UK Proposes Mandatory Age Verification For Porn Sites (mirror.co.uk)

A proposed bill read in the House of Commons, "suggests that by next year websites will require visitors to prove they are of legal age before entering..." reports the Mirror. Britain's prime minister "says none of Britain's top 10 porn sites -- which account for 52% of all views -- have a 'robust' process to verify users' age," citing figures that 10% of the site's viewers are below the age of 18. The Independent adds that "the issue has alarmed privacy campaigners, since it could mean having to register a credit card with a porn website." U.K. lawyer Neil Brown contacted Slashdot with more on the age-verification requirement: Sites which failed to do so could face fines of up to 250,000 pounds or 5% of annual turnover. Their URLs could also be given to ISPs and payment processing providers, to consider voluntary blocking/service suspension, although no mandatory blocking regime is planned currently.
This is the same bill that proposes jail terms up to 10 years for those found guilty of copyright infringement. According to the article, one 2013 study found that 7% of the world's porn was hosted in the UK, with 60% in America and 26% in the Netherlands.

7 of 146 comments (clear)

  1. Sinking Ship by Anonymous Coward · · Score: 5, Insightful

    Great, another reason for businesses to abandon the sinking ship that is the UK economy.

    1. Re:Sinking Ship by drinkypoo · · Score: 5, Funny

      The rest of the UK is pretty conventional in it's choice if porn sites.

      I thought y'all just stood around watching people fucking in car parks.

      --
      "You're right," Fisheye says. "I should have set it on 'whip' or 'chop.'"
  2. Priorities by Wowsers · · Score: 5, Insightful

    It's sick how the politicians are using their usual excuse of "think of the children" to attack the free internet via porn, while they let paedophile (pedophile) gangs roam UK's treats for decades, even police and social services helping these gangs commit their crimes.

    https://en.wikipedia.org/wiki/...

    But just as bad, while politicians have a fetish over banning porn, they have no problem having 24/7 violence on TV. How many people are killed with sex, and how many people killed because TV gives impression to people that violence is ok?

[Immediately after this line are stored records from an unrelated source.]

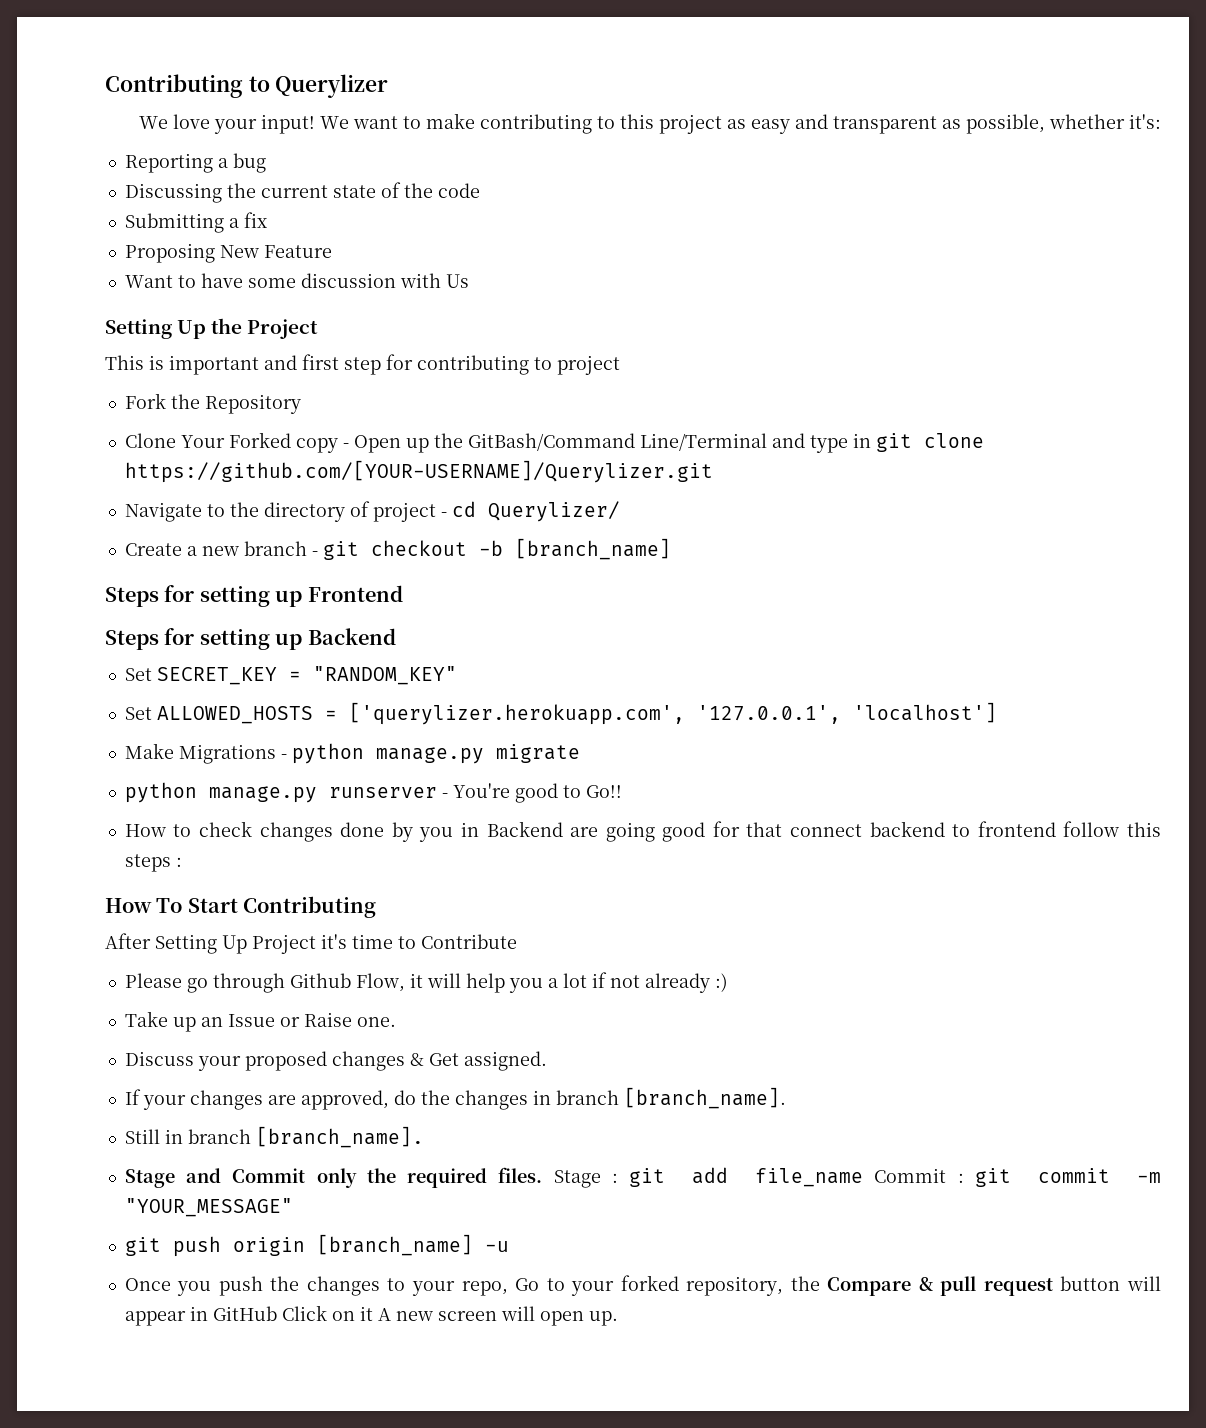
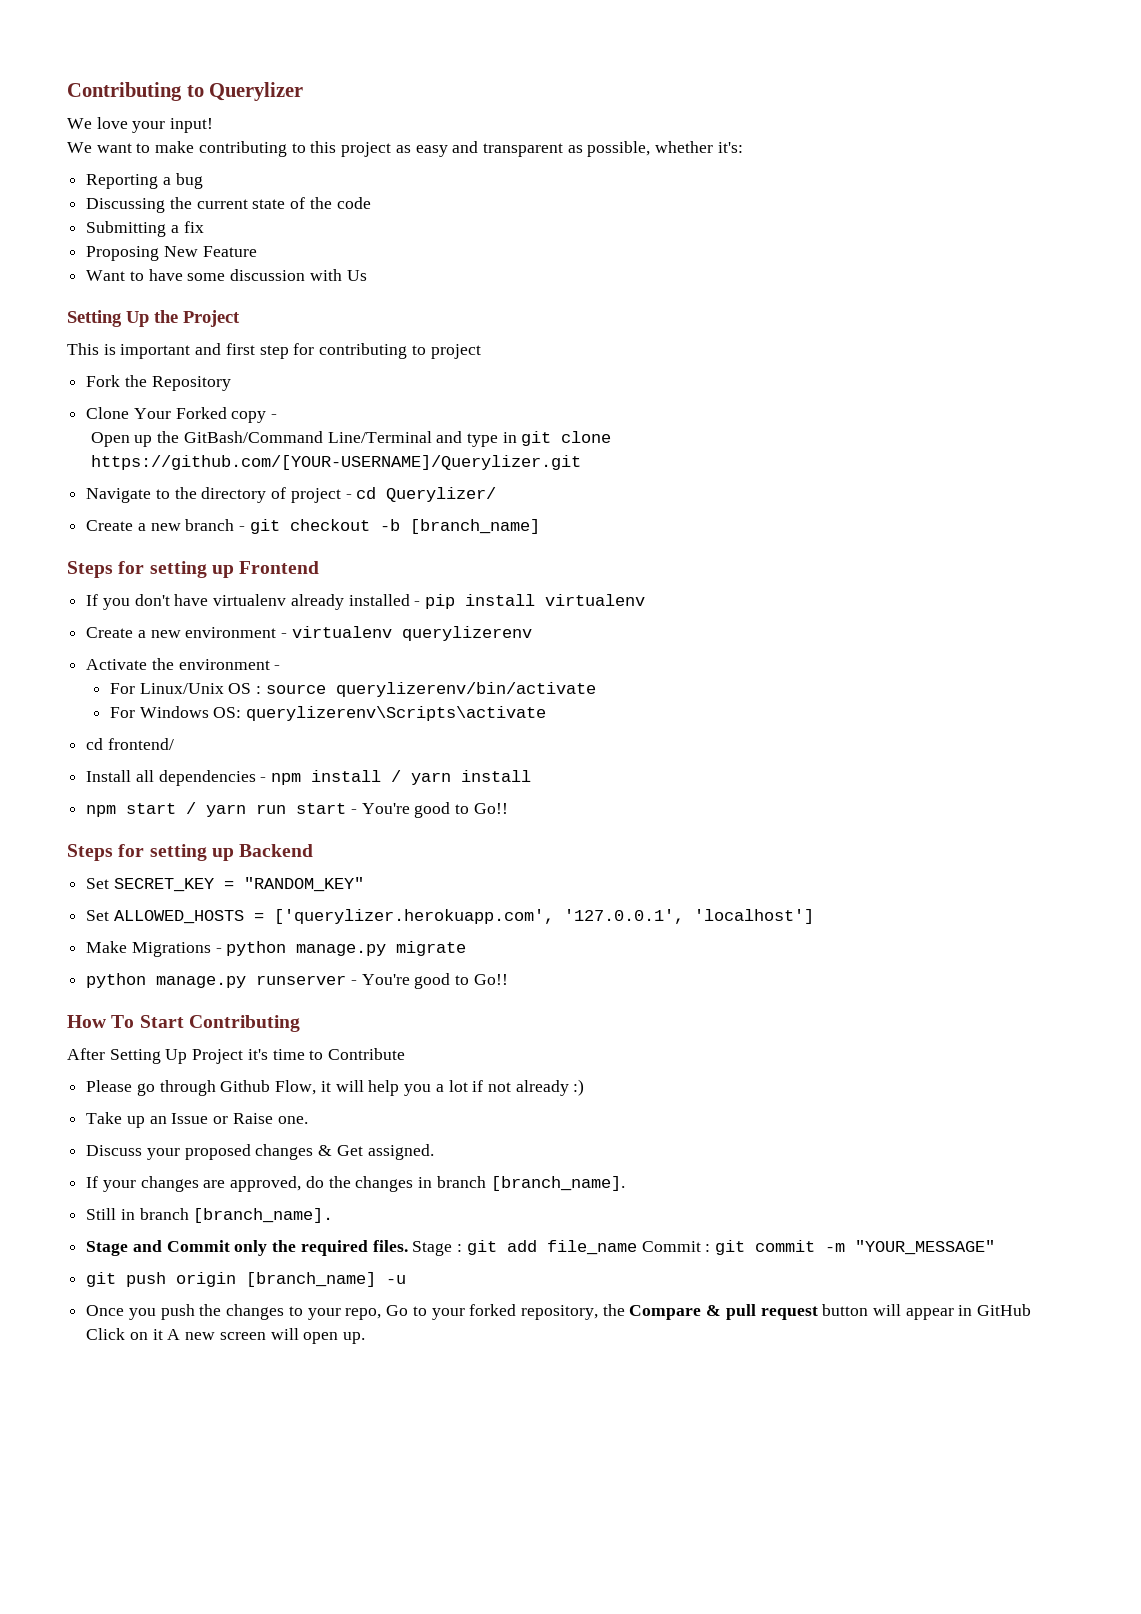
(315, 124) none -> (214, 125) //
(349, 445) none -> (278, 416) //
(403, 593) none -> [86,594,646,610] [86,626,532,641] [86,658,281,670] [109,682,596,697] [109,706,547,721] [86,738,174,750] [86,770,532,786] [86,802,508,818] // If you don't have virtualenv already installed - pip install virtualenv // Create a new environment - virtualenv querylizerenv // Activate the environment - // For Linux/Unix OS : source querylizerenv/bin/activate // For Windows OS: querylizerenv\Scripts\activate // cd frontend/ // Install all dependencies - npm install / yarn install // npm start / yarn run start - You're good to Go!!
[124,821,1161,842] [124,854,182,872] // How to check changes done by you in Backend are going good for that connect backend to frontend follow this steps : -> (508, 979) none

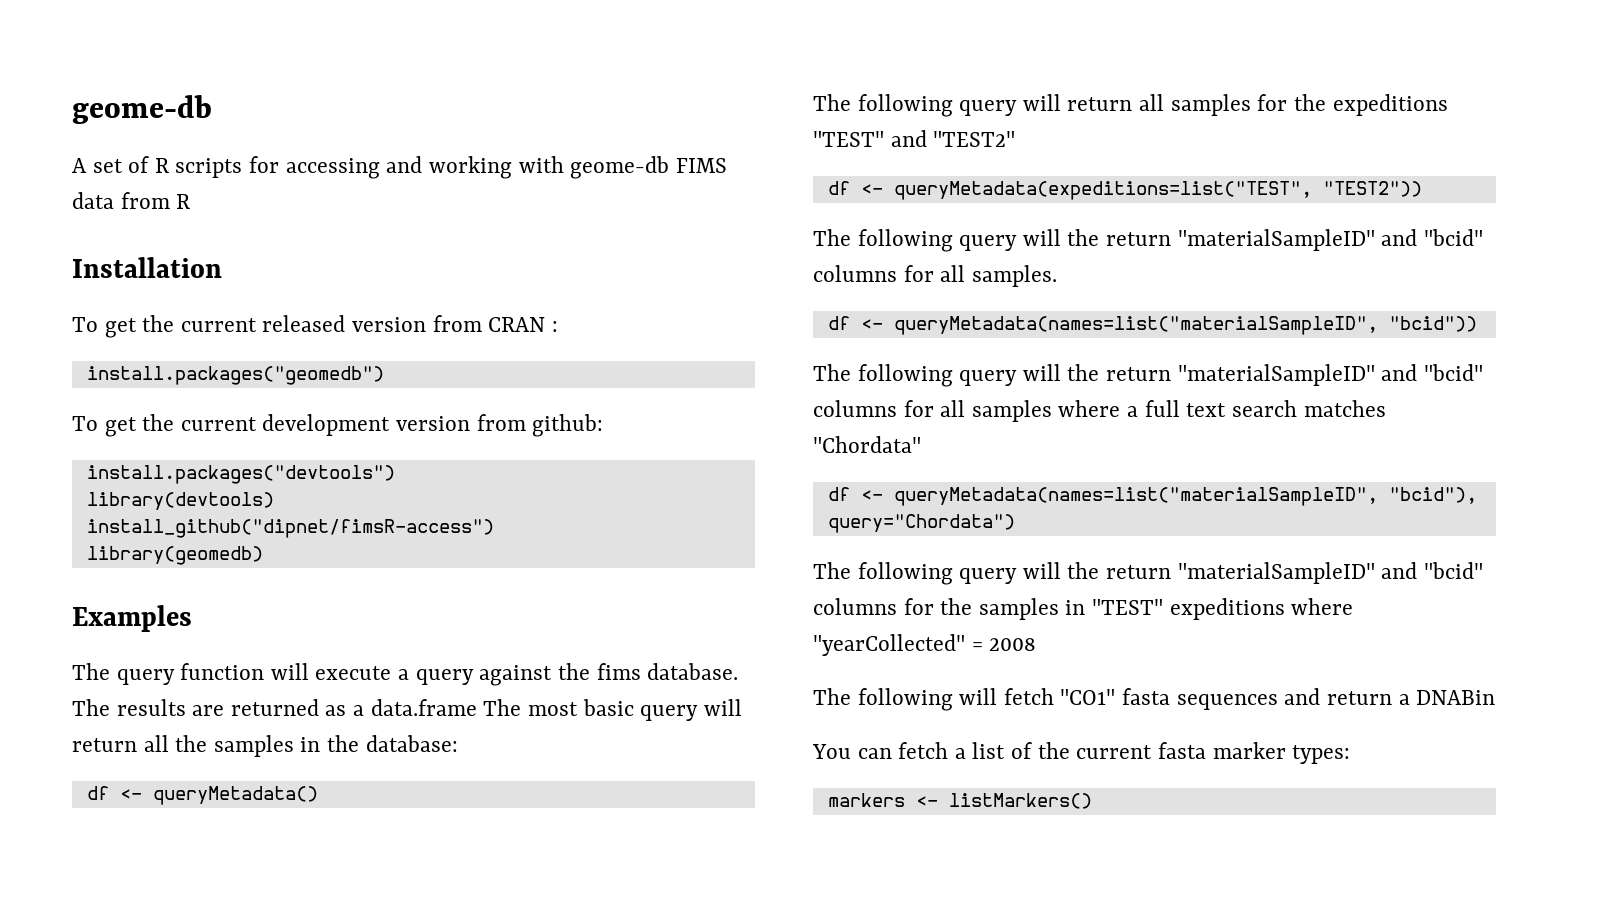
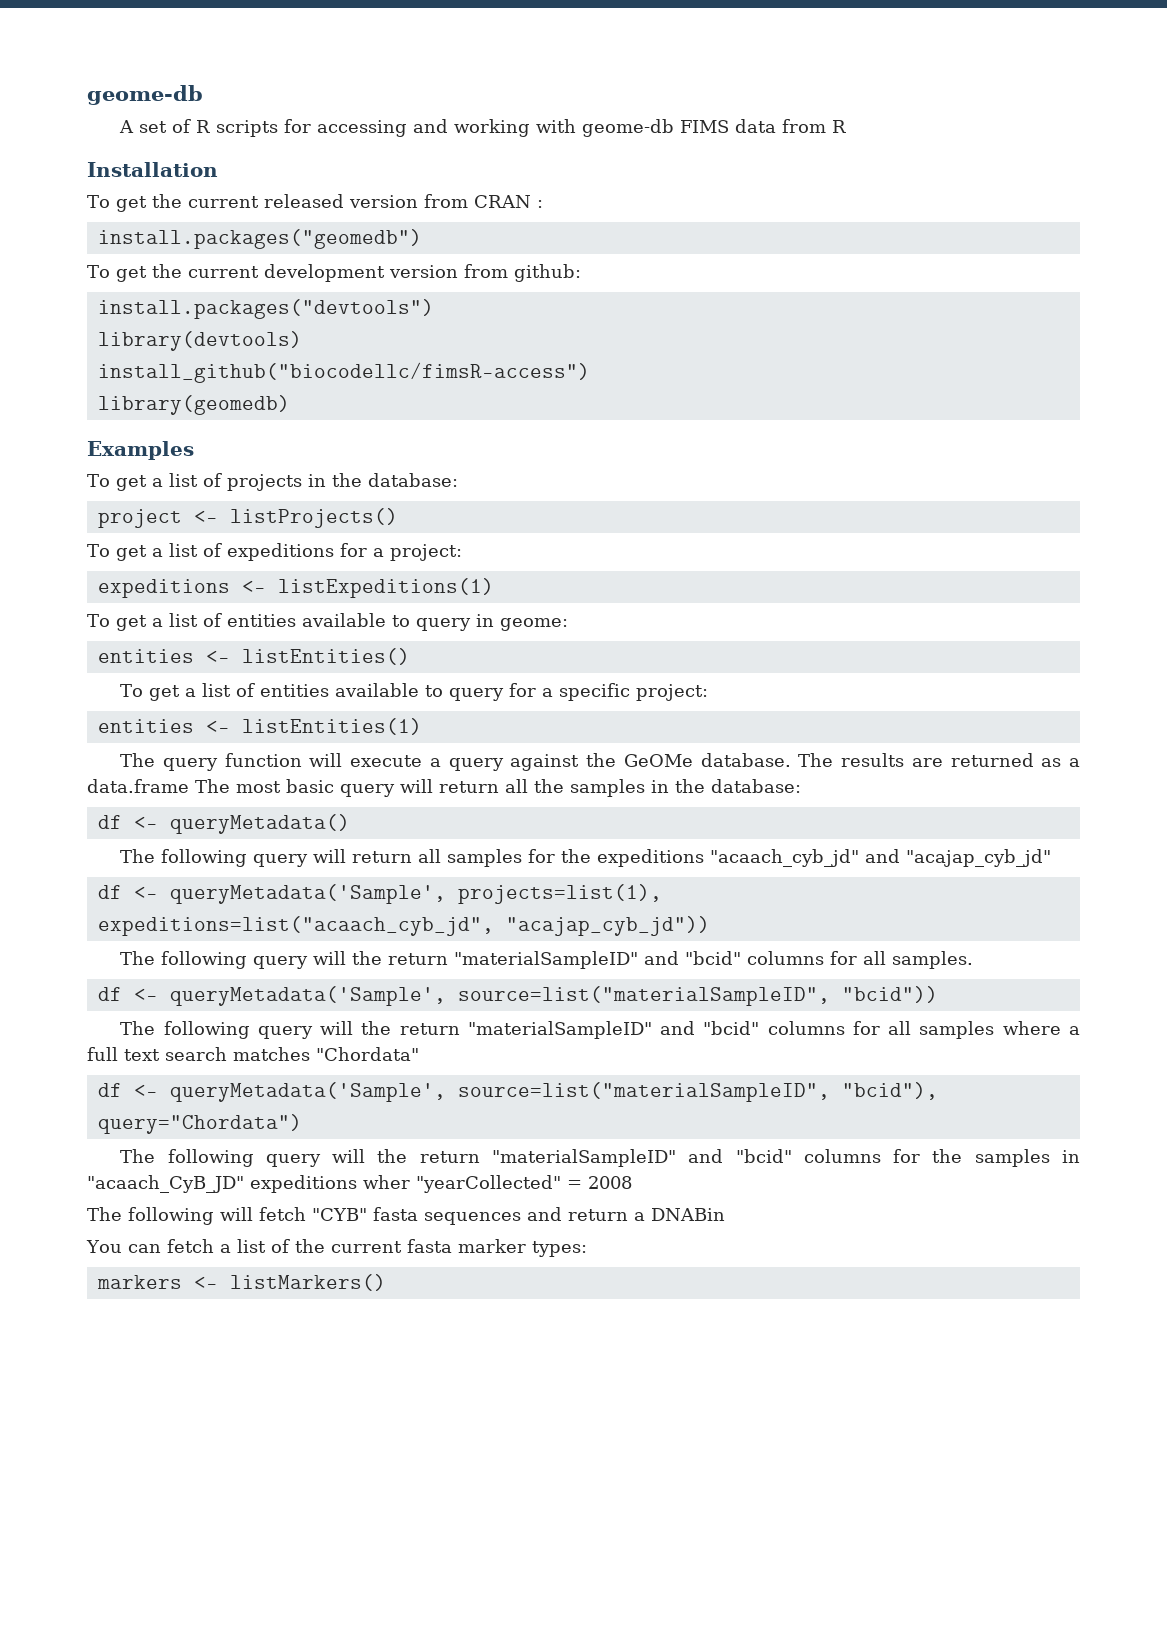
[86,519,494,538] install_github("dipnet/fimsR-access") -> [97,362,590,383] install_github("biocodellc/fimsR-access")
(192, 618) none -> [87,473,458,491] [97,508,398,528] [87,543,462,561] [97,578,494,598] [87,613,568,631] [97,648,410,665] [120,683,709,701] [97,718,422,735] // To get a list of projects in the database: // project <- listProjects() // To get a list of expeditions for a project: // expeditions <- listExpeditions(1) // To get a list of entities available to query in geome: // entities <- listEntities() // To get a list of entities available to query for a specific project: // entities <- listEntities(1)
[596,663,641,680] fims -> [623,754,693,767] GeOMe
[813,130,1016,147] [827,181,1422,200] "TEST" and "TEST2" // df <- queryMetadata(expeditions=list("TEST", "TEST2")) -> [710,849,1052,867] [97,884,662,904] [97,916,710,936] "acaach_cyb_jd" and "acajap_cyb_jd" // df <- queryMetadata('Sample', projects=list(1), expeditions=list("acaach_cyb_jd", "acajap_cyb_jd"))
[893,316,1378,335] queryMetadata(names=list("materialSampleID", -> [169,986,830,1006] queryMetadata('Sample', source=list("materialSampleID",
[893,487,1378,506] queryMetadata(names=list("materialSampleID", -> [169,1082,830,1102] queryMetadata('Sample', source=list("materialSampleID",
[1092,598,1354,620] "TEST" expeditions where -> [87,1175,410,1193] "acaach_CyB_JD" expeditions wher
[1060,689,1116,705] "CO1" -> [312,1208,367,1221] "CYB"

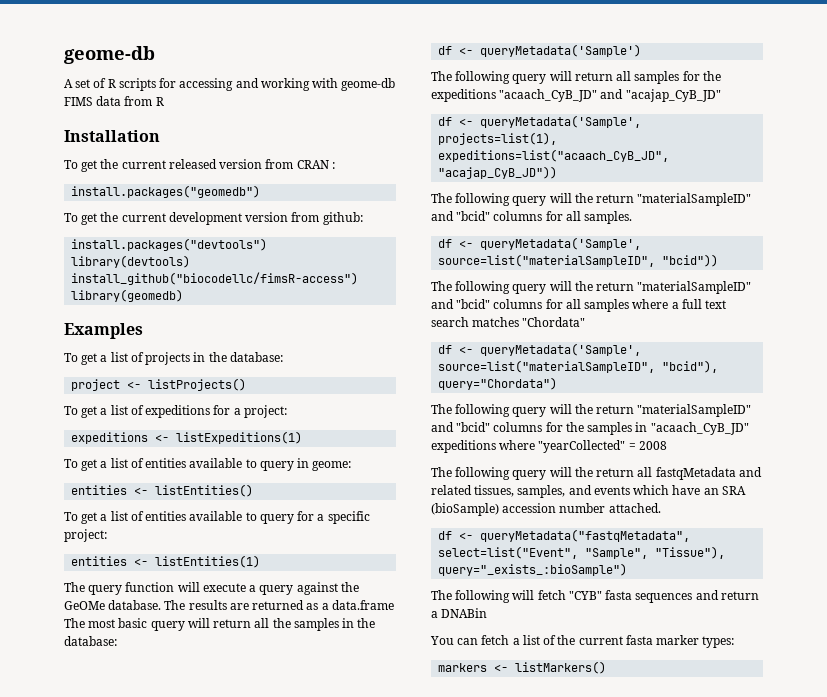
[169,814,350,834] queryMetadata() -> [480,44,642,57] queryMetadata('Sample')
[710,849,1052,867] "acaach_cyb_jd" and "acajap_cyb_jd" -> [499,89,721,102] "acaach_CyB_JD" and "acajap_CyB_JD"
[97,916,710,936] expeditions=list("acaach_cyb_jd", "acajap_cyb_jd")) -> [438,149,670,162] [438,166,558,179] expeditions=list("acaach_CyB_JD", "acajap_CyB_JD"))
[363,1175,410,1189] wher -> [499,440,536,450] where
(632, 1182) none -> [431,467,762,480] [431,485,746,498] [431,503,661,516] [438,529,691,542] [438,546,726,559] [438,563,628,576] // The following query will the return all fastqMetadata and related tissues, samples, and events which have an SRA (bioSample) accession number attached. // df <- queryMetadata("fastqMetadata", select=list("Event", "Sample", "Tissue"), query="_exists_:bioSample")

    It's all a smokescreen to control the internet, most people too stupid to see it, they are just fixated on the control porn argument.

    --
    Take Nobody's Word For It.
  3. Re:So,basically the verification bill will be usel by Feral+Nerd · · Score: 5, Insightful

    Unless I'm missing something, how exactly do they plan to enforce this for overseas sites?

    Or is this going to end up with some braindead ISP filter saying: "I see you're trying to access a porn site, I've logged that for you, now confirm who you are so I can log that too (under the guise of letting you have access once verified)"

    Privacy invasion, much.

    It's the job of the parents to control access to the internet from their house, not the state. If the state has to do this, then perhaps the parents should be held more responsible?

    I find it amusing how conservatives, who are usually the most energetic at raging against regulations and the mommy state, are the most eager to impose mountains of regulations, draconian censorship and generally the mommy state on the public in order to regulate other people's sexual behaviour. In fact it is downright creepy how obsessed they are over who other people might be having sex with in the privacy of their bedrooms and how they are doing it, or in this case what they are using their laptops or tablet computers and tissue dispensers for in the privacy of their bedrooms.

  4. Re:Proxies anyone? by quenda · · Score: 4, Insightful

    Yes.

    The other 99%: "what's a proxy?"

    The 80%: "oh, you mean that thingamajig my friend / neighbour / youtube-video-instructions did to my internet connection so I could watch US-Netflix / pirate movies / porn ?"

  5. Re:futile by gilgongo · · Score: 4, Interesting

    "This is the brainchild of Andrea Leadsom, one of the two final contestants for leadership of the Tory party..."

    Who by current indications will be eating a boiled kangaroo's anus on I'm A Celebrity in about 12 month's time. This, however, is only a tiny compensation for the fact that Teresa May will become PM.

    On a general note, what can be done about the policy ratchets that these people advocate? That is, the belief that things are bad because the policies that brought them about (eg financialisation, under investment in social infrastructure, wealth concentration, mass surveillance, censorship, etc.) were simply not implemented hard enough.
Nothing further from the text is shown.